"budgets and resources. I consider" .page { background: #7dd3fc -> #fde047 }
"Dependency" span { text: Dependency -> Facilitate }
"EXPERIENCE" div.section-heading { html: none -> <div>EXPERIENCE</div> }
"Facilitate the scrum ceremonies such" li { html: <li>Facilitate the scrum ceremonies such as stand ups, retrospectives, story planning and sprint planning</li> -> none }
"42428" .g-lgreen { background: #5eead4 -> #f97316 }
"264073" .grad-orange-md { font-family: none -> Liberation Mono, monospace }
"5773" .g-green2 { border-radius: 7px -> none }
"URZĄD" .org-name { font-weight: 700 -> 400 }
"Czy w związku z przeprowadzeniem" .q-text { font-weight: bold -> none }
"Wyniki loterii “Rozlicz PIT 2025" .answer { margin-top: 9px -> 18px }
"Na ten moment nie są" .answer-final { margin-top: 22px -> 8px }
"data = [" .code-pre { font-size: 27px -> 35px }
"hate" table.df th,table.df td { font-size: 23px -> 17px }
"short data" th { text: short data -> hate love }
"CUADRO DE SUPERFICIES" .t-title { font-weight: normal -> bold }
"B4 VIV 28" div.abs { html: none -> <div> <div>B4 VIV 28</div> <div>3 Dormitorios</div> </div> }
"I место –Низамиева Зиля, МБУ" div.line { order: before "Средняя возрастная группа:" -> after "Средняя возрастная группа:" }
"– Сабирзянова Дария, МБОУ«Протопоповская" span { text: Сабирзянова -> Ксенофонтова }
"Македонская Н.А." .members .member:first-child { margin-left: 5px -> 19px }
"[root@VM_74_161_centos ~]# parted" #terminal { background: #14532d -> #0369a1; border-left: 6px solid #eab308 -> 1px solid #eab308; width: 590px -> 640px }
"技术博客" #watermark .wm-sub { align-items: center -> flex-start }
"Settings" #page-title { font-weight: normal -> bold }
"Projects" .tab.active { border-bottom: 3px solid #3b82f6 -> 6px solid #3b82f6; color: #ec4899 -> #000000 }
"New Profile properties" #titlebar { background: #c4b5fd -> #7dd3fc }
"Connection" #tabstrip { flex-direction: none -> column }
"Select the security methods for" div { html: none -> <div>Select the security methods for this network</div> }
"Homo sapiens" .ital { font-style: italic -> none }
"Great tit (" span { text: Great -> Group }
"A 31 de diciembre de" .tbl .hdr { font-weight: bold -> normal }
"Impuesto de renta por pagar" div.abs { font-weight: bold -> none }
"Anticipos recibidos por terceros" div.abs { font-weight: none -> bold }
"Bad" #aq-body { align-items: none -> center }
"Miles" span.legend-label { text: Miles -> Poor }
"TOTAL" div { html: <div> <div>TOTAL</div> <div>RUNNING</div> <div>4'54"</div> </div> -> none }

+++

## WORK TASK
Please make an exact copy of the lines above from the line with "font-size: 27px ->" through the line with "-> <div> <div>B4", both ends included.

## WRITTEN SOLUTION
"data = [" .code-pre { font-size: 27px -> 35px }
"hate" table.df th,table.df td { font-size: 23px -> 17px }
"short data" th { text: short data -> hate love }
"CUADRO DE SUPERFICIES" .t-title { font-weight: normal -> bold }
"B4 VIV 28" div.abs { html: none -> <div> <div>B4 VIV 28</div> <div>3 Dormitorios</div> </div> }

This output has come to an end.